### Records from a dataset

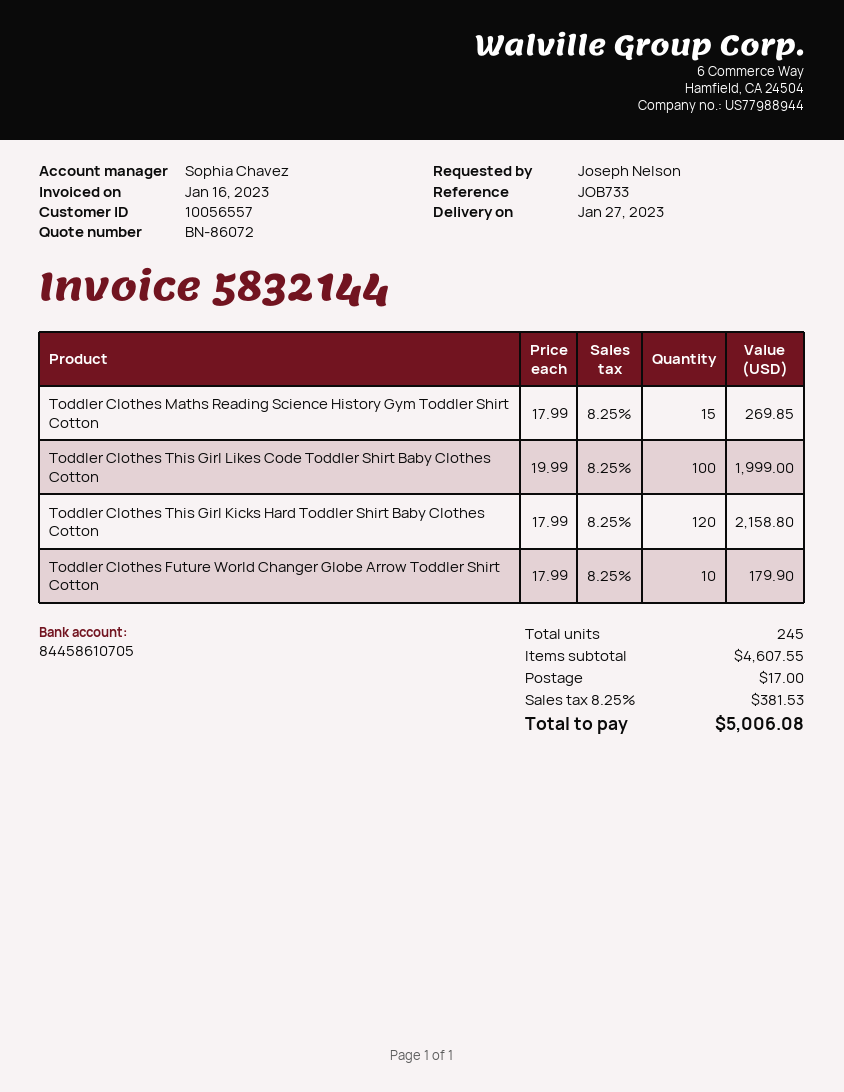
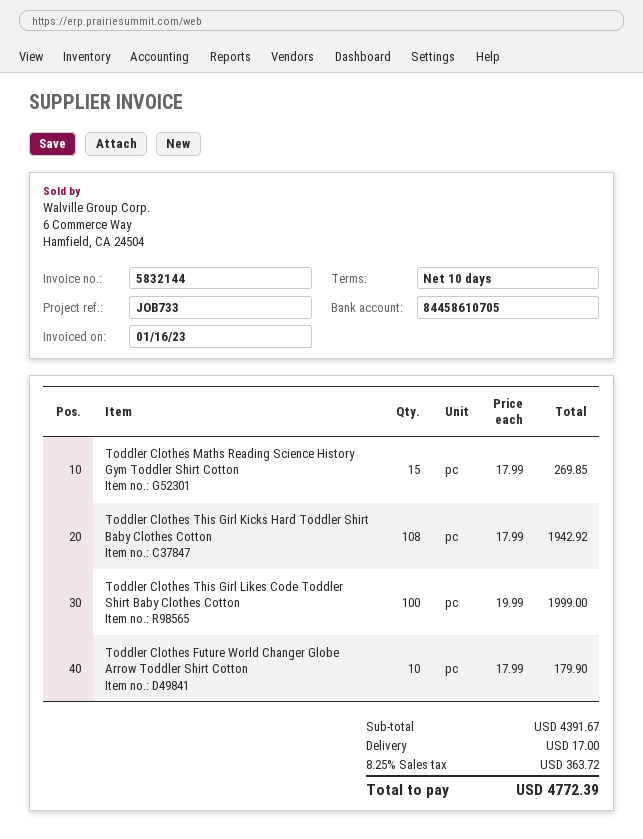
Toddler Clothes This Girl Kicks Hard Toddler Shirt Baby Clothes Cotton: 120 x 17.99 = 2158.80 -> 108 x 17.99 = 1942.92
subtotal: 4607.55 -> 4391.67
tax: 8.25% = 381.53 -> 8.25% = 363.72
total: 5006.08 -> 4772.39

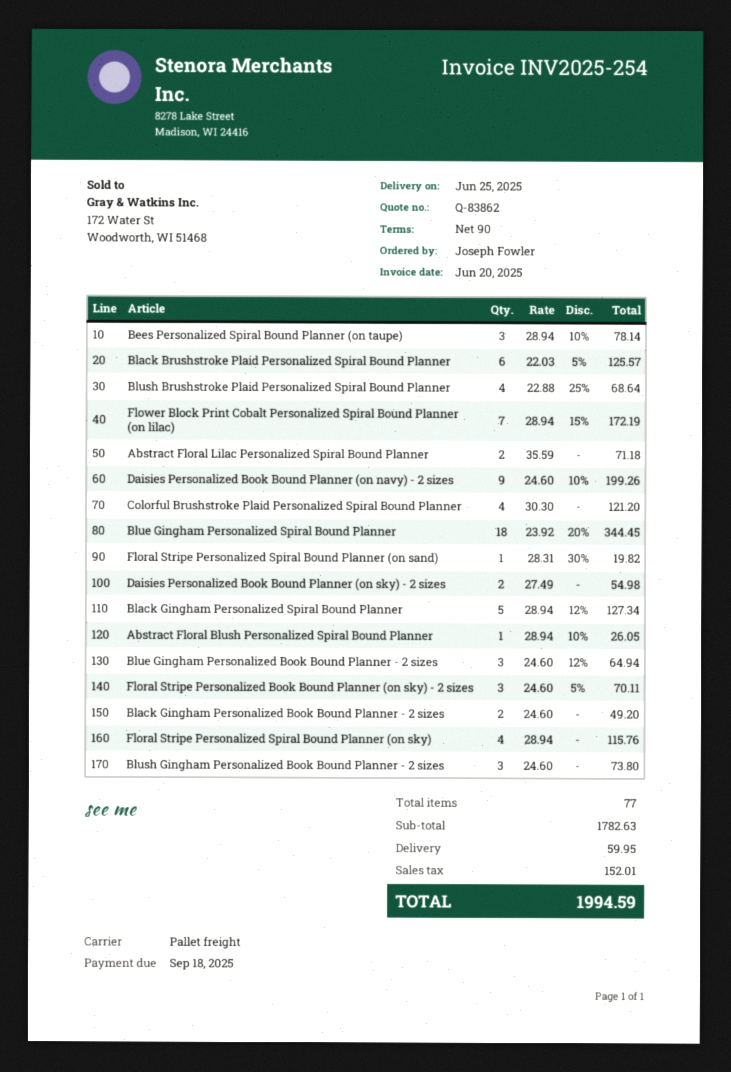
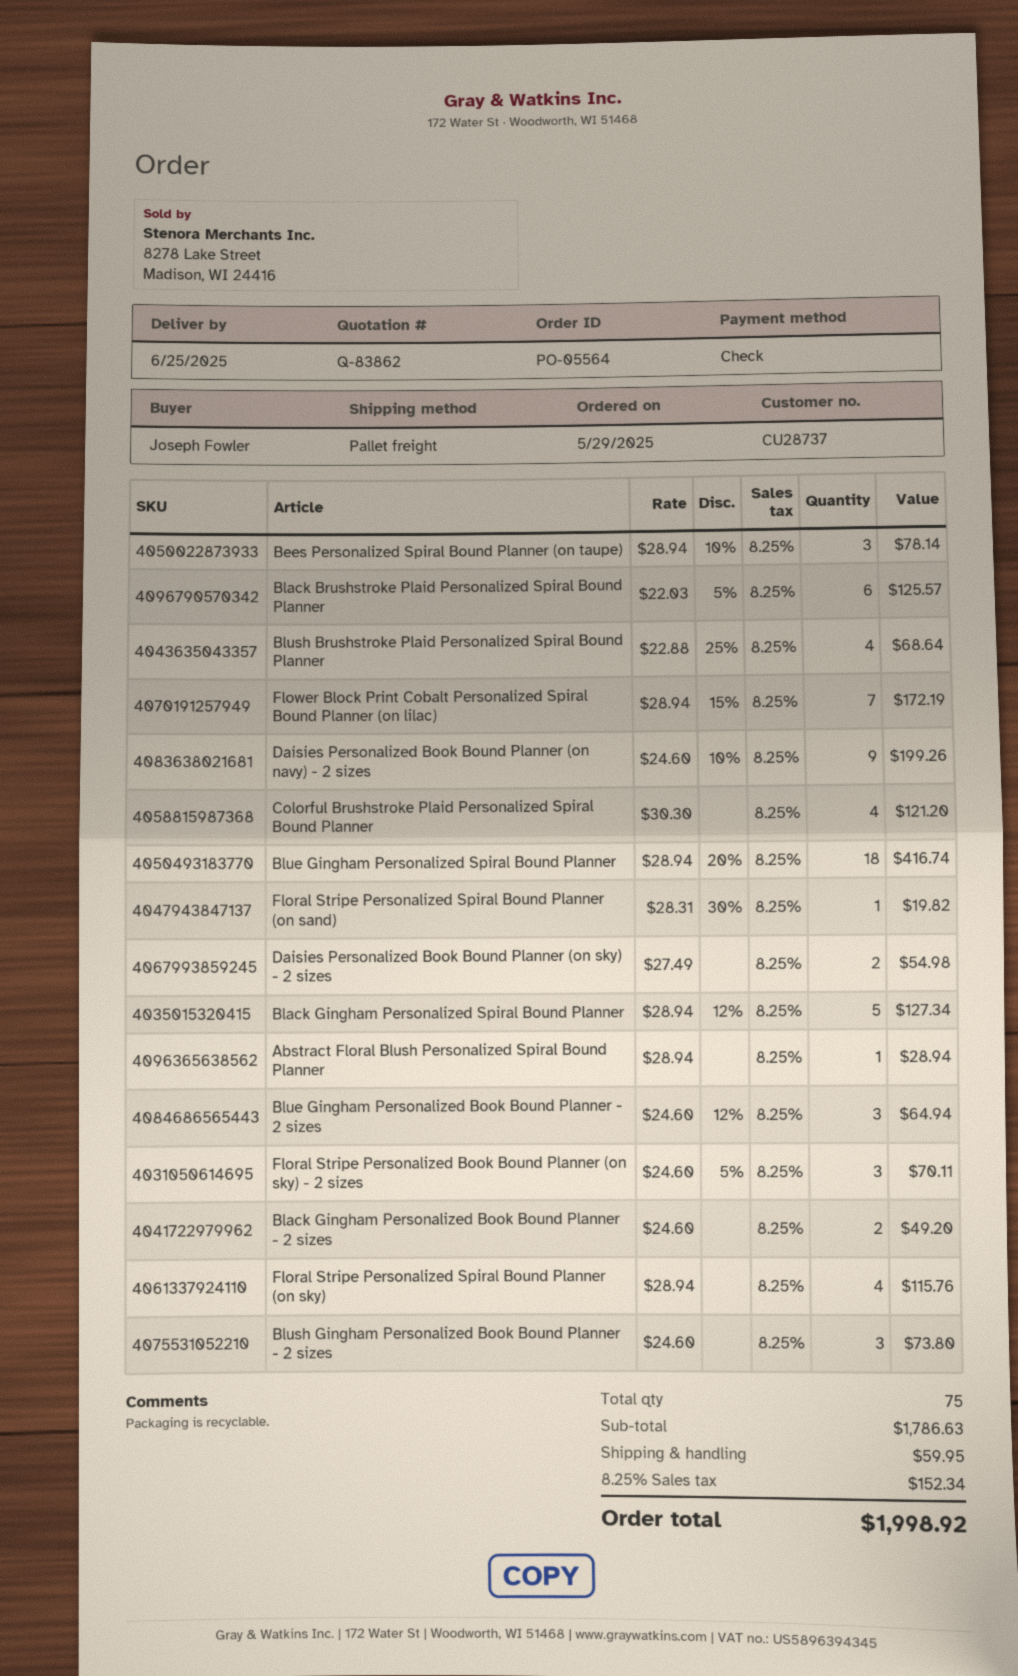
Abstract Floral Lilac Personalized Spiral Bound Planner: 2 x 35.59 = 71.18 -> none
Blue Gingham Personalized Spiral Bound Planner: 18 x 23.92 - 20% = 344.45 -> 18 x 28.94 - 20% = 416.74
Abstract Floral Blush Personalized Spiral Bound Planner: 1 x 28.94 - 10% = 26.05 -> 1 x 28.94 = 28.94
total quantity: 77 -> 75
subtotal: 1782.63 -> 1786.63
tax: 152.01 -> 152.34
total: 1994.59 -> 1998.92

### TASK TO COMPLETE
Only the line containing "total quantity: 77 -> 75" and the lines after it, through the end of the data, should be copied, exactly as they are.

### SOLUTION TO THIS EXERCISE
total quantity: 77 -> 75
subtotal: 1782.63 -> 1786.63
tax: 152.01 -> 152.34
total: 1994.59 -> 1998.92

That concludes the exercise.